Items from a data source
● ● ●
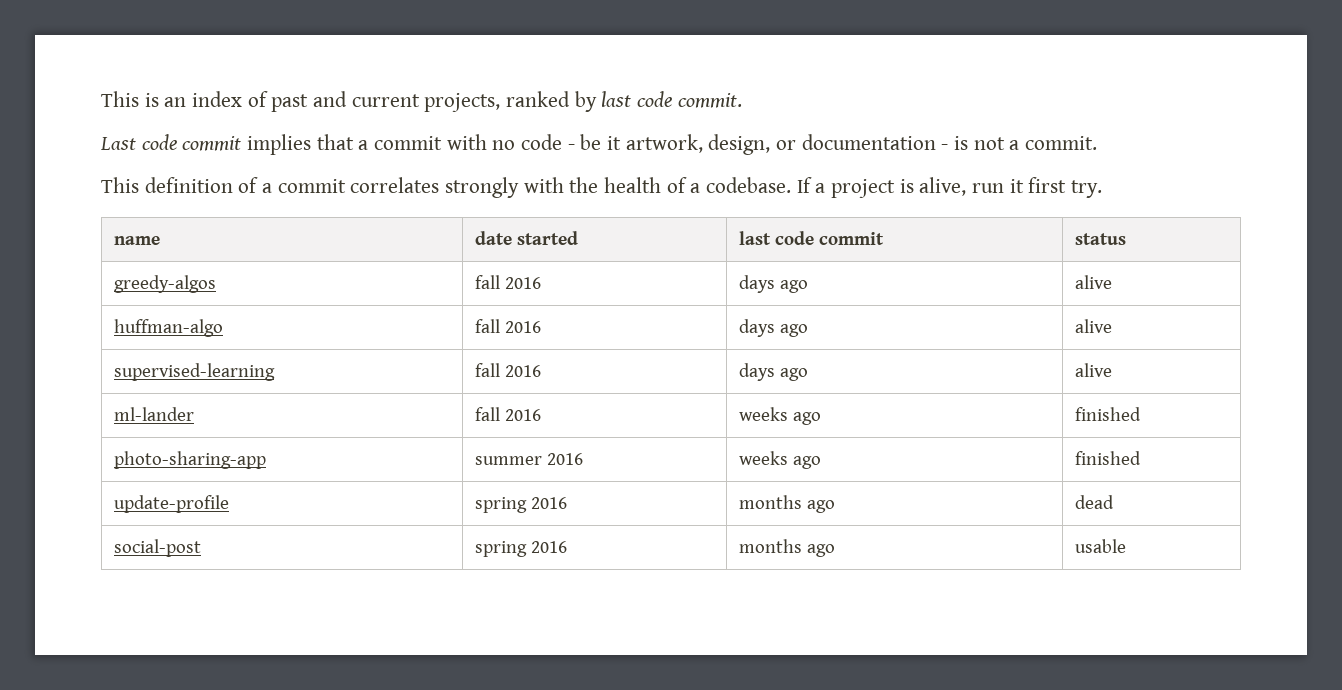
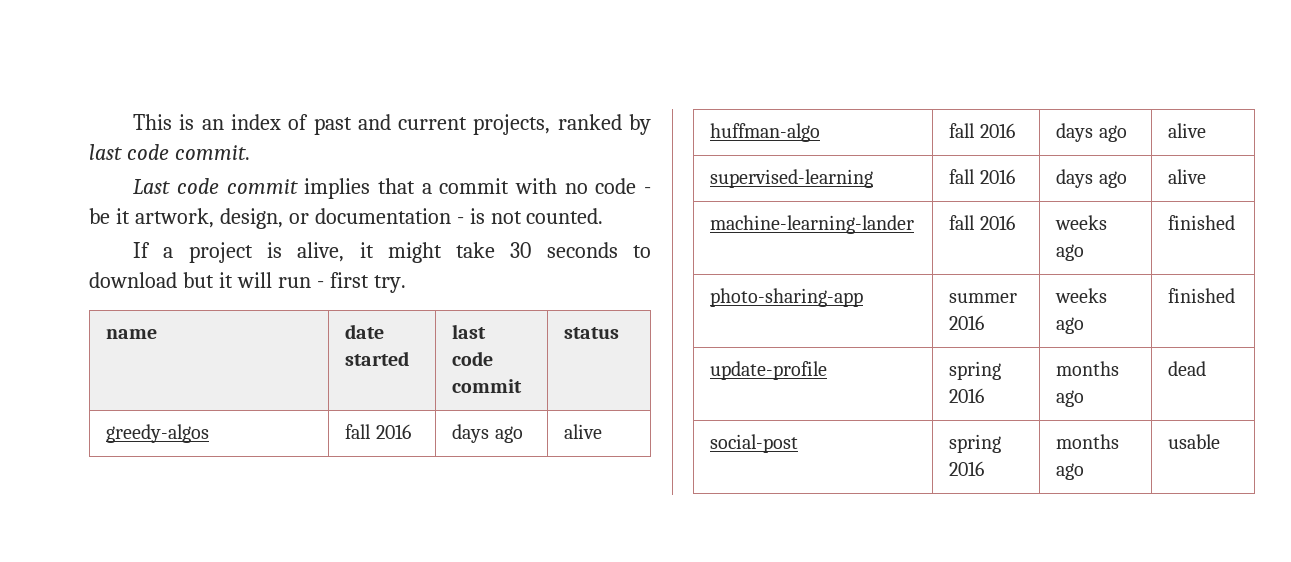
- Last code commit implies that a commit with no code - be it artwork, design, or documentation - is not a commit.
- This definition of a commit correlates strongly with the health of a codebase. If a project is alive, run it first try.
+ Last code commit implies that a commit with no code - be it artwork, design, or documentation - is not counted.
+ If a project is alive, it might take 30 seconds to download but it will run - first try.
- ml-lander | fall 2016 | weeks ago | finished
+ machine-learning-lander | fall 2016 | weeks ago | finished

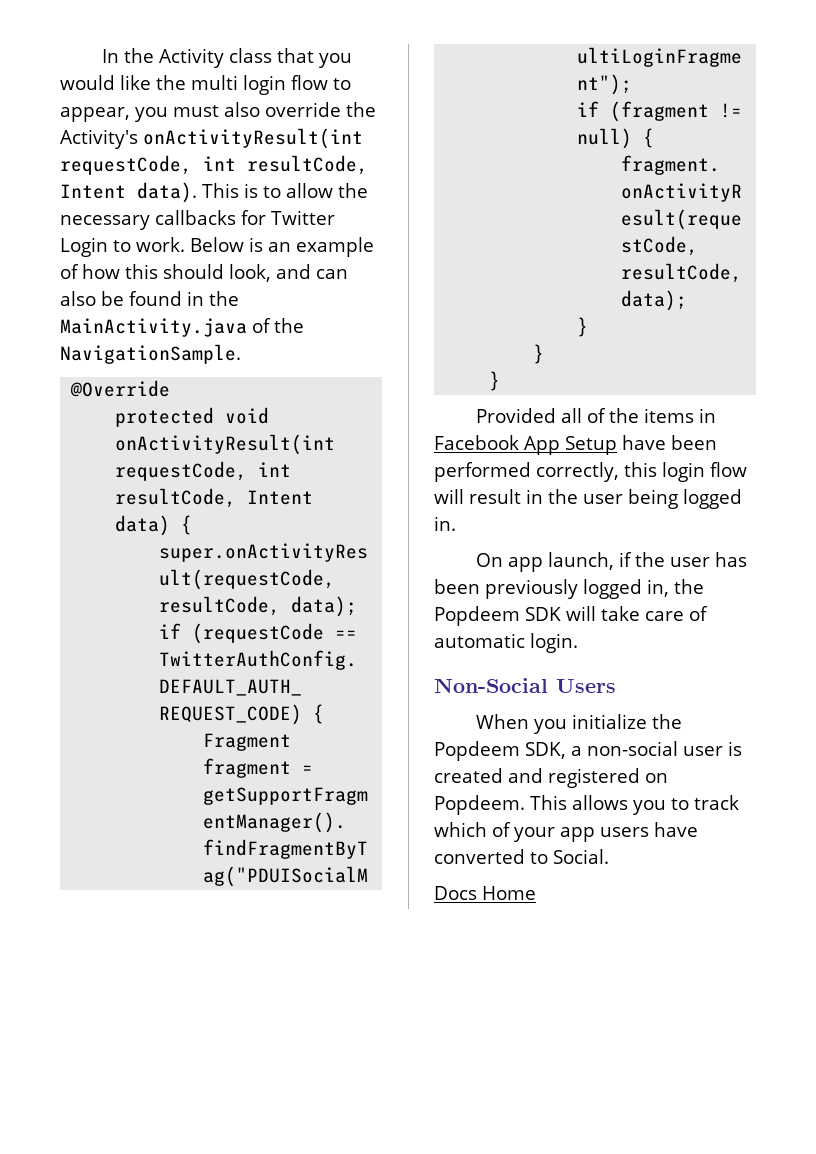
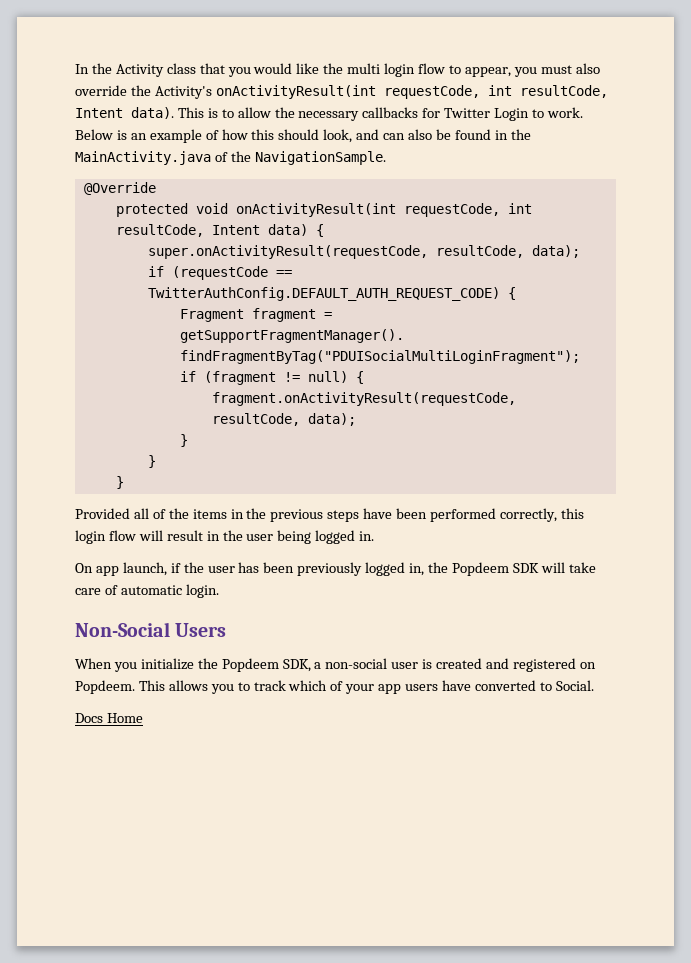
- Provided all of the items in Facebook App Setup have been performed correctly, this login flow will result in the user being logged in.
+ Provided all of the items in the previous steps have been performed correctly, this login flow will result in the user being logged in.

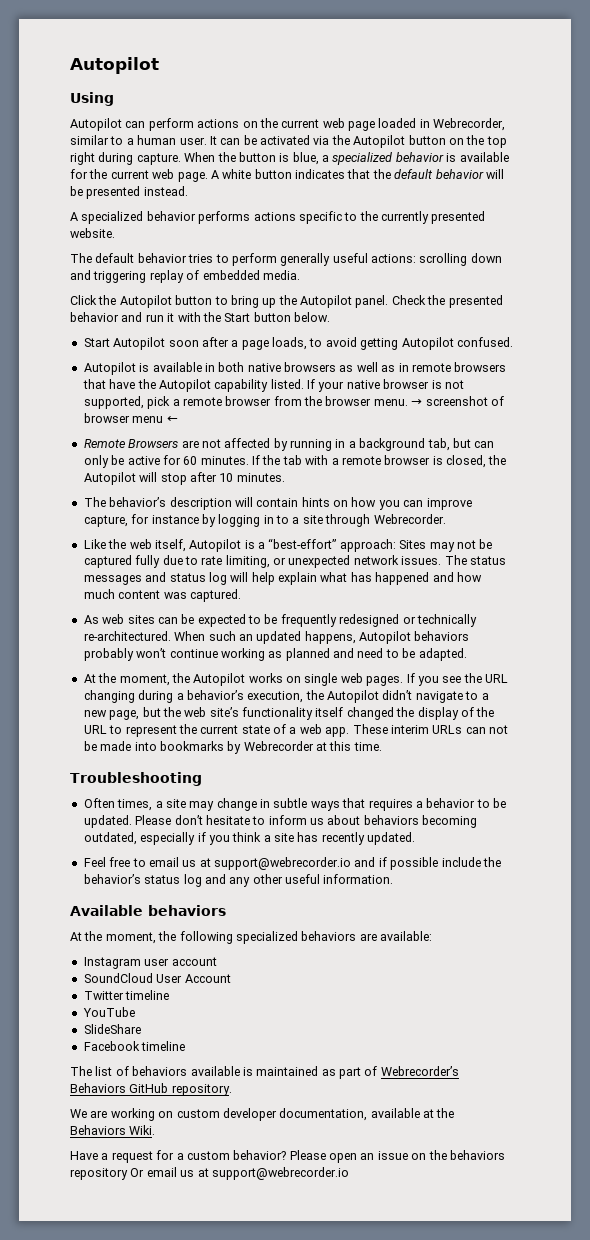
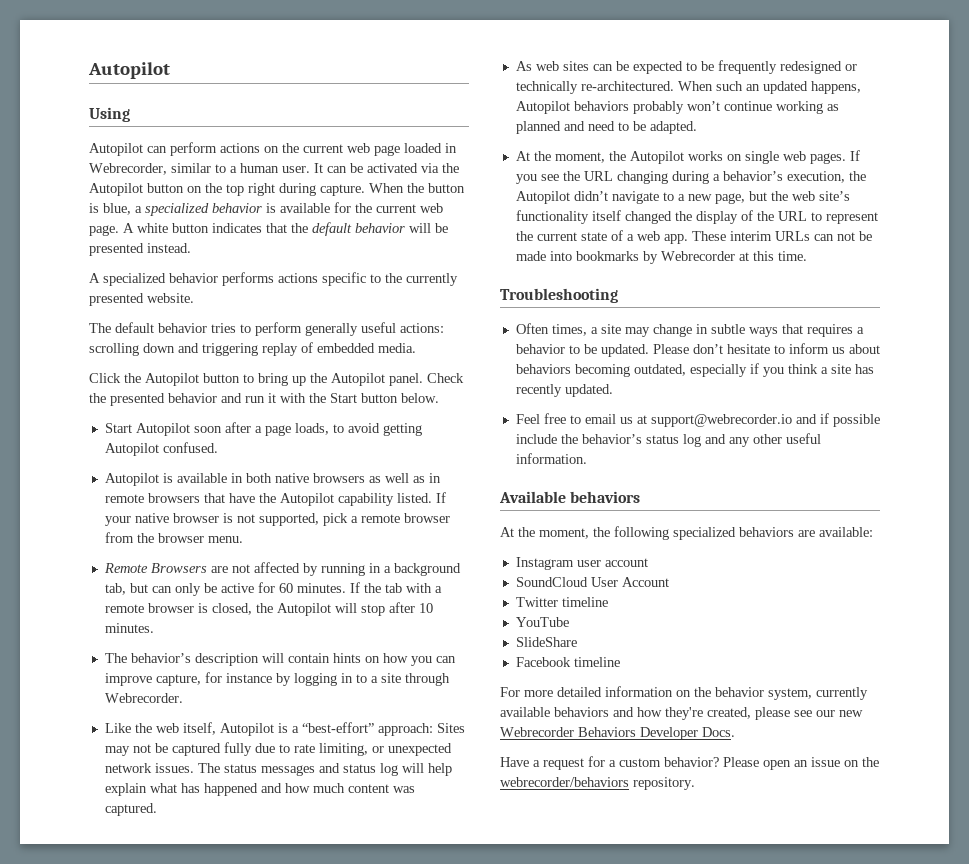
- → screenshot of browser menu ←
- The list of behaviors available is maintained as part of Webrecorder’s Behaviors GitHub repository.
- We are working on custom developer documentation, available at the Behaviors Wiki.
+ For more detailed information on the behavior system, currently available behaviors and how they're created, please see our new Webrecorder Behaviors Developer Docs.
- Please open an issue on the behaviors repository Or email us at support@webrecorder.io
+ Please open an issue on the webrecorder/behaviors repository.

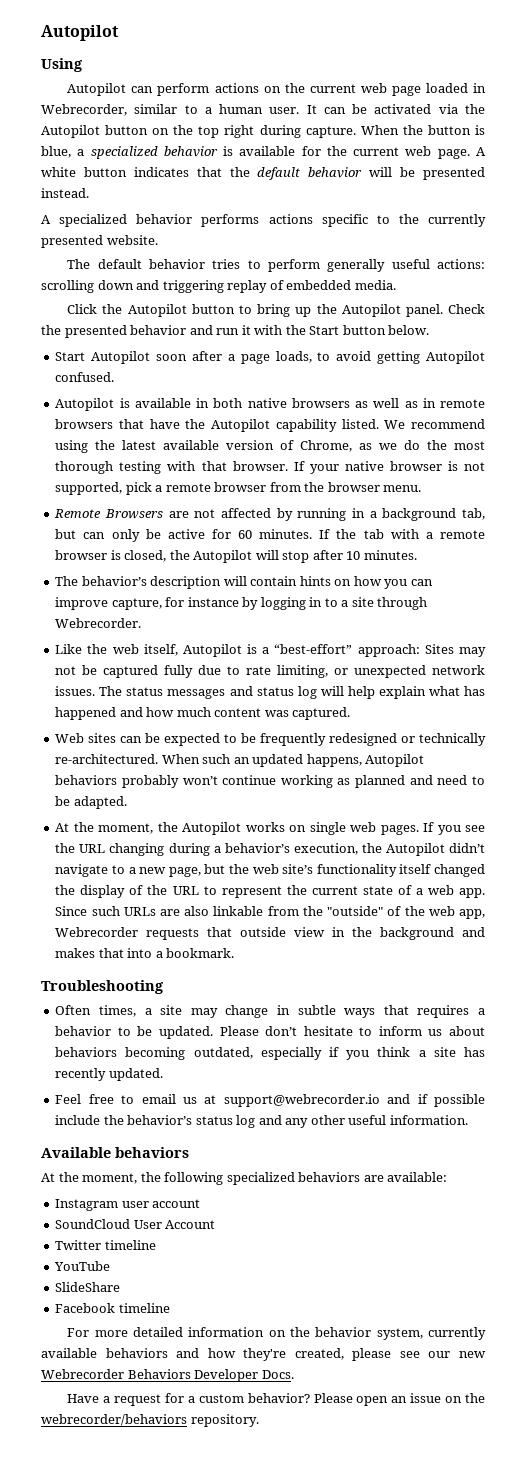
+ We recommend using the latest available version of Chrome, as we do the most thorough testing with that browser.
- As web sites can be expected to be frequently redesigned or technically re-architectured.
+ Web sites can be expected to be frequently redesigned or technically re-architectured.
- These interim URLs can not be made into bookmarks by Webrecorder at this time.
+ Since such URLs are also linkable from the "outside" of the web app, Webrecorder requests that outside view in the background and makes that into a bookmark.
● ● ●
WHAT IS NEEDED: Only the lines from the start of the records to the one containing "- ml-lander |" should be repeated, exactly and with both ends kept; drop any pictures.

TASK RESULT:
- Last code commit implies that a commit with no code - be it artwork, design, or documentation - is not a commit.
- This definition of a commit correlates strongly with the health of a codebase. If a project is alive, run it first try.
+ Last code commit implies that a commit with no code - be it artwork, design, or documentation - is not counted.
+ If a project is alive, it might take 30 seconds to download but it will run - first try.
- ml-lander | fall 2016 | weeks ago | finished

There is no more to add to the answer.